Hintergrund zu Nichtlinearität

Nichtlineare Systeme sind solche, bei denen die Ausgabe nicht direkt proportional zur Eingabe ist. Das kann zu unvorhersehbarem Verhalten führen, was es schwierig macht, Regler zu entwerfen, die das System stabil halten. Regler sind in vielen Anwendungen wichtig, von Robotik bis Fahrzeugdynamik, wo präzise Kontrolle gefragt ist.

Kontroll-Lyapunov-Funktionen

Kontroll-Lyapunov-Funktionen (CLF) spielen eine entscheidende Rolle bei der Stabilisierung nichtlinearer Systeme. Ein CLF ist ein mathematisches Werkzeug, das hilft zu bestimmen, ob ein Regler ein System stabilisieren kann. Es bietet im Grunde eine Möglichkeit, zu analysieren, wie der Zustand eines Systems zu einem gewünschten Punkt konvergieren kann. Die Herausforderung besteht jedoch darin, einen geeigneten CLF für ein spezifisches System zu finden, besonders wenn die Systemparameter nicht gut bekannt sind.

Der Lernansatz

Um diese Probleme anzugehen, wurde ein Lernansatz entwickelt. Dieser zielt darauf ab, sowohl einen Regler als auch einen CLF gleichzeitig zu lernen, was es ermöglicht, sich an die Unsicherheiten des Systems anzupassen. Der Ansatz funktioniert, indem er das Modell des Systems basierend auf dem beobachteten Verhalten kontinuierlich aktualisiert, sodass der Regler angemessen auf wechselnde Bedingungen reagieren kann.

Synthese von Reglern

In diesem Ansatz wird der Regler durch einen Lernprozess synthetisiert, der die Trajektorie des Systems betrachtet. Durch die Beobachtung, wie sich das System in verschiedenen Szenarien verhält, kann der Lernalgorithmus den Regler anpassen, um die Stabilität zu gewährleisten. Das bedeutet, dass der Regler im Laufe der Zeit besser wird, je mehr Daten gesammelt werden, anstatt von Anfang an ein präzises Modell des Systems zu benötigen.

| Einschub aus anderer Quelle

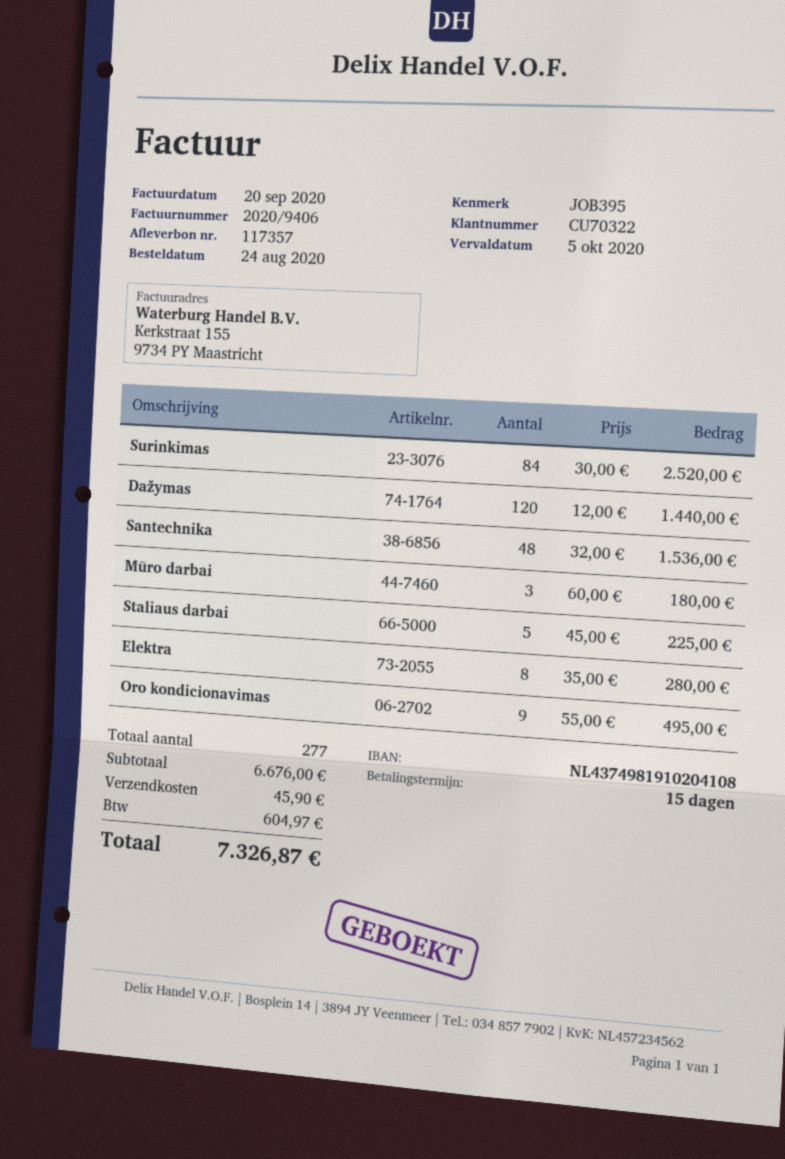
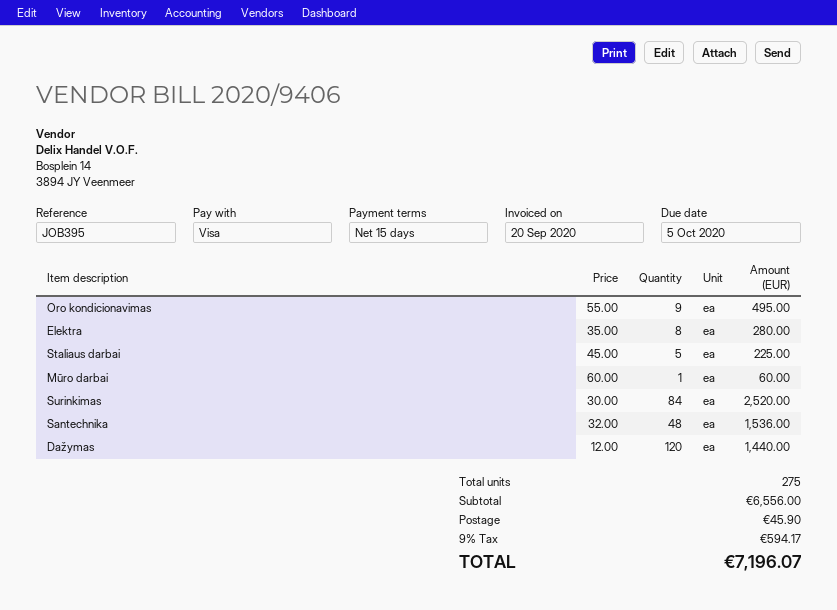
Mūro darbai: 3 x 60.00 = 180.00 -> 1 x 60.00 = 60.00
total quantity: 277 -> 275
subtotal: 6676.00 -> 6556.00
tax: 604.97 -> 594.17
total: 7326.87 -> 7196.07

Schätzung der Anziehungsregion

Ein wichtiger Aspekt des Lernansatzes ist die Schätzung der Anziehungsregion (RoA). Die RoA repräsentiert die Menge an Anfangszuständen, von denen aus das System zu einem gewünschten Punkt konvergieren kann. Eine genaue Schätzung dieser Region ist entscheidend, um sicherzustellen, dass das System unter verschiedenen Bedingungen stabil bleibt. Der Lernansatz hilft dabei, diese Region zu identifizieren, indem er die gesammelten Daten kontinuierlich zur Verfeinerung der Schätzung nutzt.

Unsicherheiten angehen

Es ist üblich, dass reale Systeme Unsicherheiten aufweisen. Diese können aufgrund unbekannter Parameter oder externer Störungen auftreten. Der vorgeschlagene Ansatz berücksichtigt diese Unsicherheiten, indem er sie als begrenzte Störungen modelliert. Das bedeutet, dass, auch wenn das genaue Verhalten des Systems nicht bekannt ist, man annehmen kann, dass Abweichungen vom erwarteten Verhalten innerhalb eines bestimmten Rahmens liegen.

Robustheit im Lernen

Der Lernprozess ist so konzipiert, dass er robust ist, was bedeutet, dass er plötzliche Veränderungen oder Unsicherheiten in der Systemdynamik bewältigen kann. Diese Robustheit ist wichtig, da viele Systeme unerwartete Änderungen in ihrem Verhalten erfahren, und die Fähigkeit des Reglers zur Anpassung entscheidend für die Aufrechterhaltung der Stabilität ist.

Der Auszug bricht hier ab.